PROMPT: Exclude every picture. Output verbatim the lines from the one containing "(169, 398) none" to the end of the data.

Records contained in a dataset:
—————
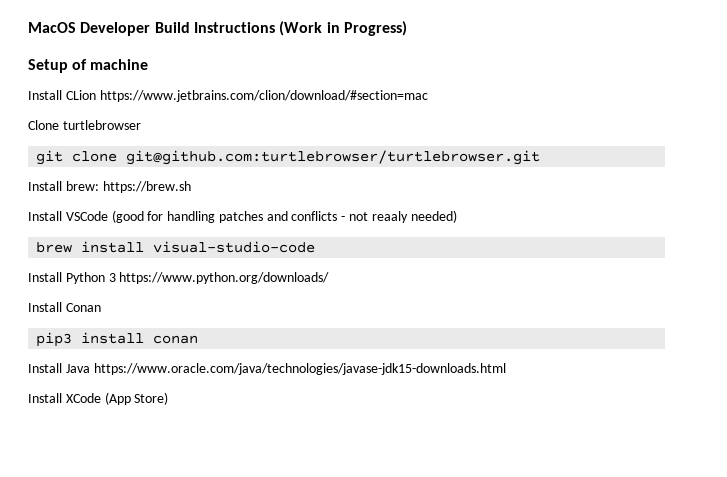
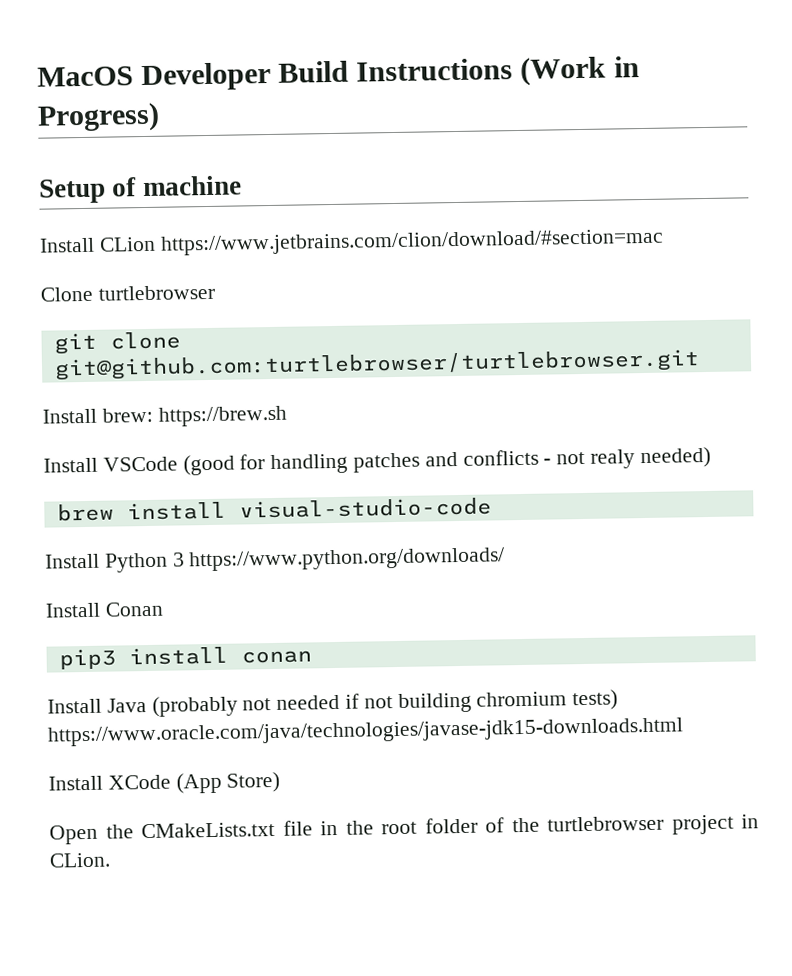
[371,211,408,223] reaaly -> [590,449,636,469] realy
(90, 368) none -> [151,689,619,717] (probably not needed if not building chromium tests)
(169, 398) none -> [49,814,759,845] [49,852,111,868] // Open the CMakeLists.txt file in the root folder of the turtlebrowser project in CLion.

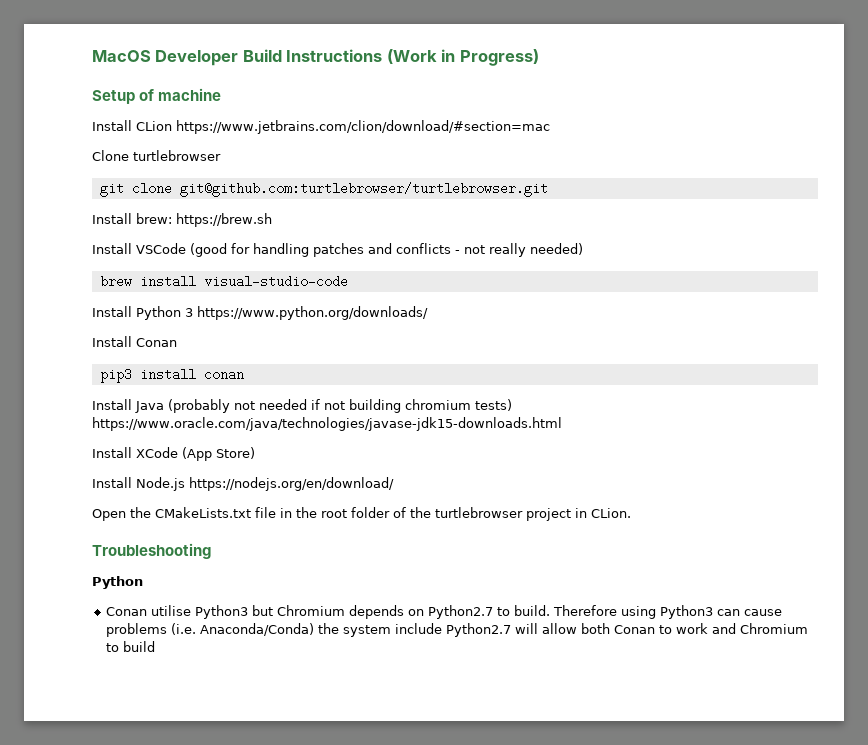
[590,449,636,469] realy -> [489,243,526,257] really
(281, 782) none -> [92,477,394,491] // Install Node.js https://nodejs.org/en/download/
(111, 860) none -> [92,543,211,559] [92,576,143,589] [106,605,783,619] [106,623,809,637] [106,641,156,652] // Troubleshooting // Python // Conan utilise Python3 but Chromium depends on Python2.7 to build. Therefore using Python3 can cause problems (i.e. Anaconda/Conda) the system include Python2.7 will allow both Conan to work and Chromium to build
—————
EXERCISE OUTPUT:
(169, 398) none -> [49,814,759,845] [49,852,111,868] // Open the CMakeLists.txt file in the root folder of the turtlebrowser project in CLion.

[590,449,636,469] realy -> [489,243,526,257] really
(281, 782) none -> [92,477,394,491] // Install Node.js https://nodejs.org/en/download/
(111, 860) none -> [92,543,211,559] [92,576,143,589] [106,605,783,619] [106,623,809,637] [106,641,156,652] // Troubleshooting // Python // Conan utilise Python3 but Chromium depends on Python2.7 to build. Therefore using Python3 can cause problems (i.e. Anaconda/Conda) the system include Python2.7 will allow both Conan to work and Chromium to build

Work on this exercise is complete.